Activity >> Omit every picture. Return all other data as it stands.

Segment Open

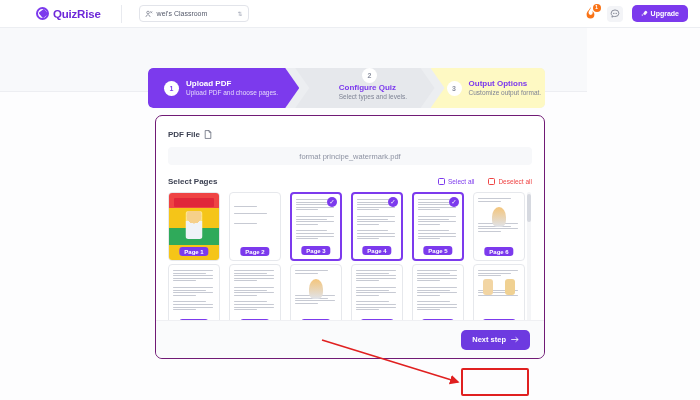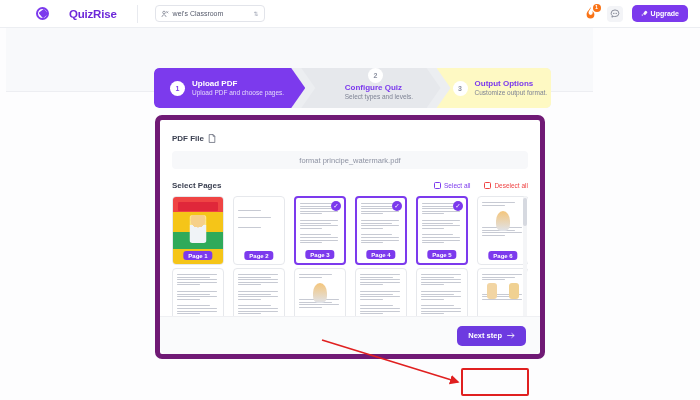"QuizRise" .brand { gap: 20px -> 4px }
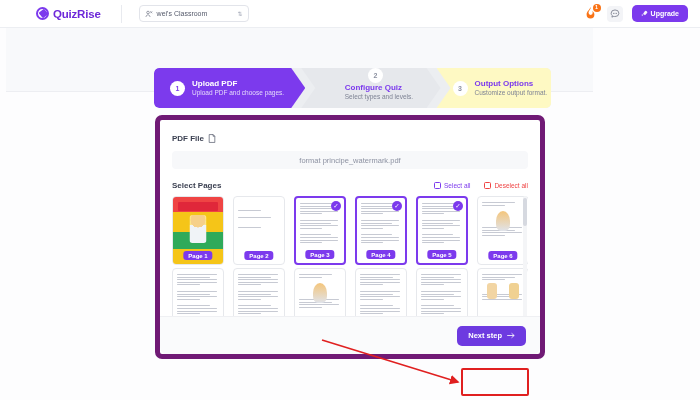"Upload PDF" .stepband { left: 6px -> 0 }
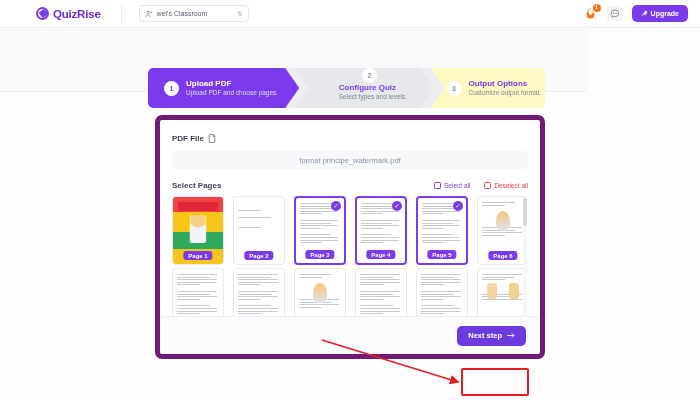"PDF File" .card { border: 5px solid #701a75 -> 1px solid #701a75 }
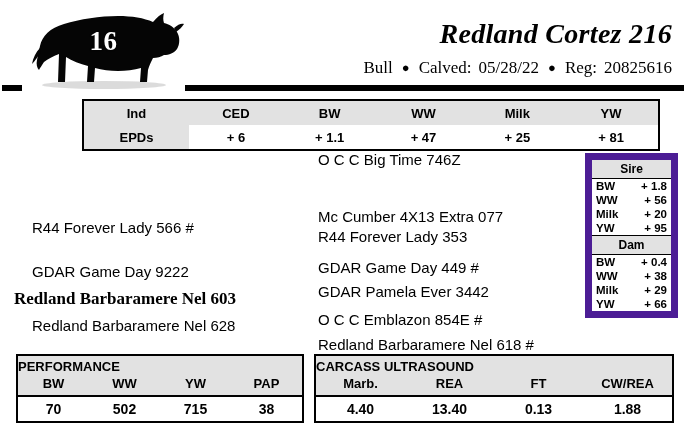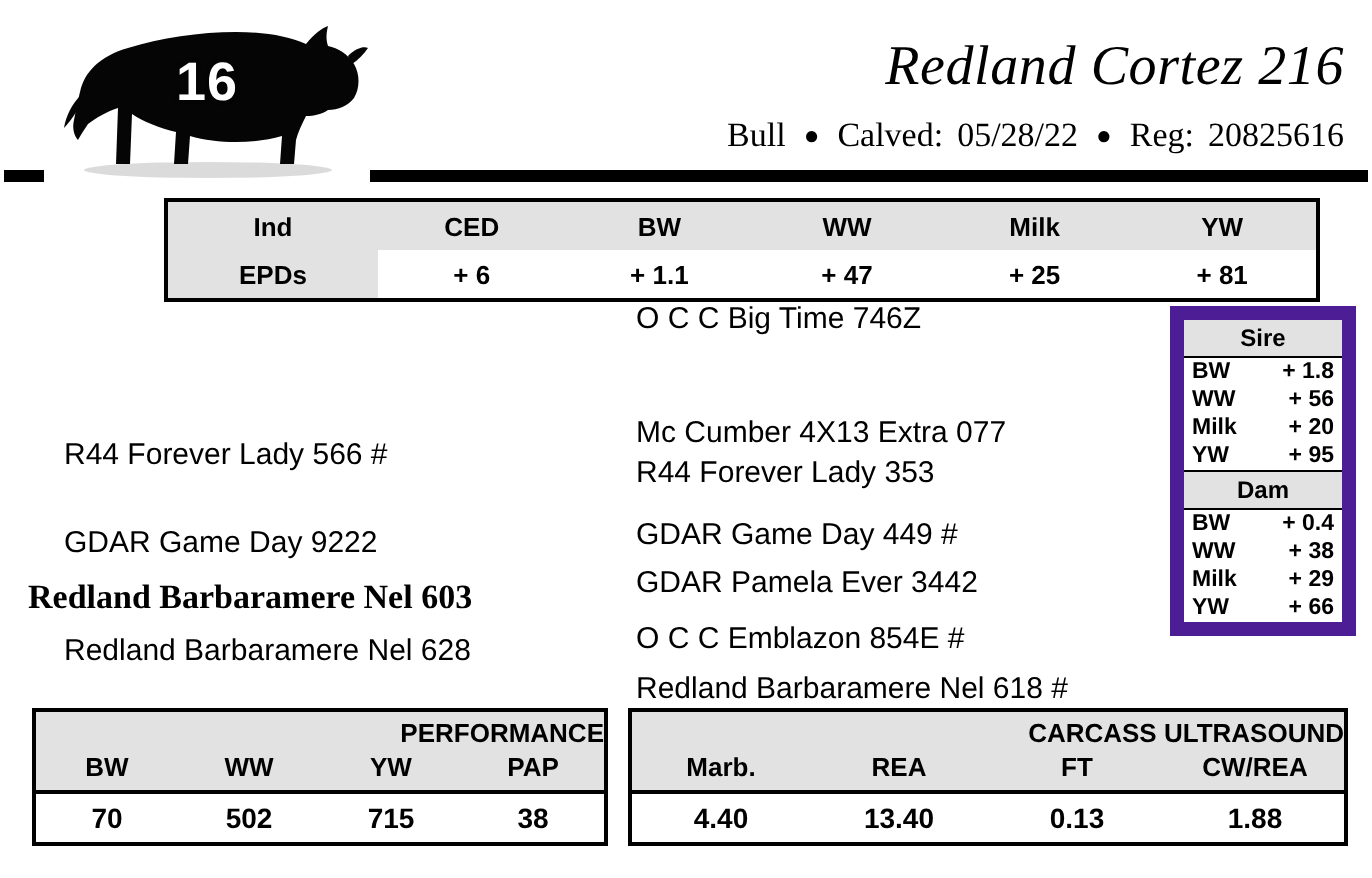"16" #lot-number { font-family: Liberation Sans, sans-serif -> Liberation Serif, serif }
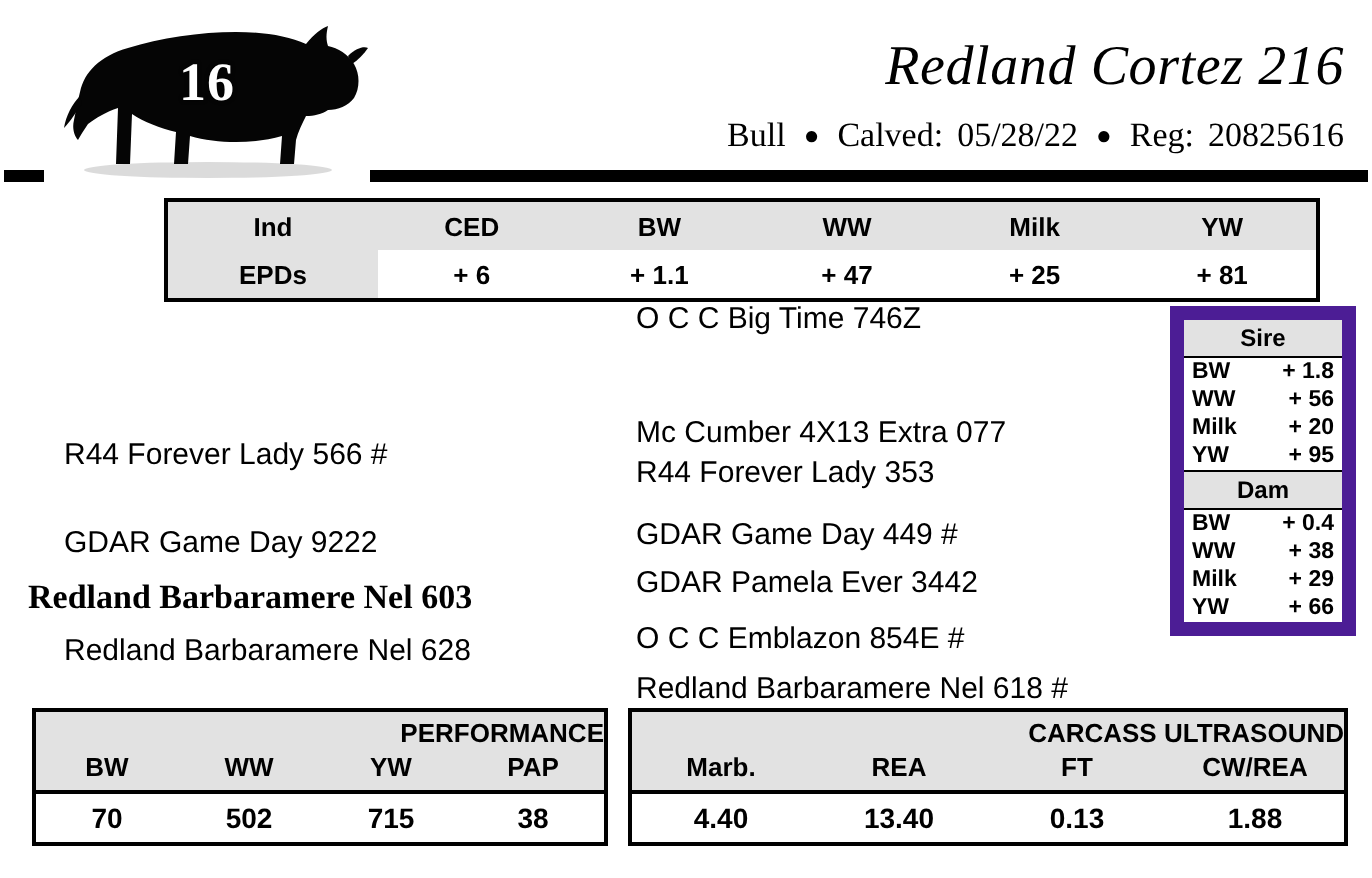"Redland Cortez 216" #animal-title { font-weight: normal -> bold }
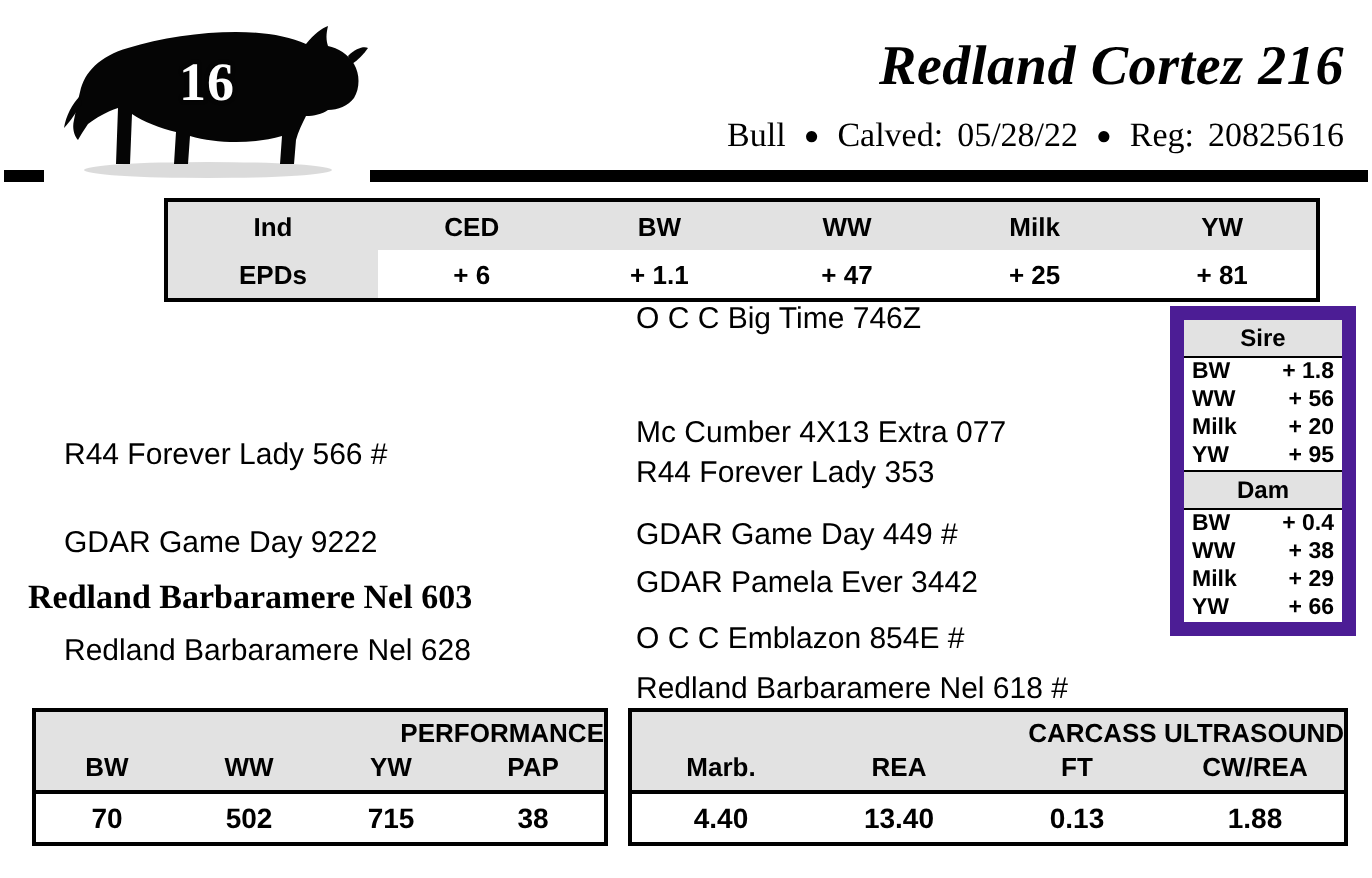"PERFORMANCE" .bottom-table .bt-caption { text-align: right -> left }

Segment Closed

Written response >>
"QuizRise" .brand { gap: 20px -> 4px }
"Upload PDF" .stepband { left: 6px -> 0 }
"PDF File" .card { border: 5px solid #701a75 -> 1px solid #701a75 }
"16" #lot-number { font-family: Liberation Sans, sans-serif -> Liberation Serif, serif }
"Redland Cortez 216" #animal-title { font-weight: normal -> bold }
"PERFORMANCE" .bottom-table .bt-caption { text-align: right -> left }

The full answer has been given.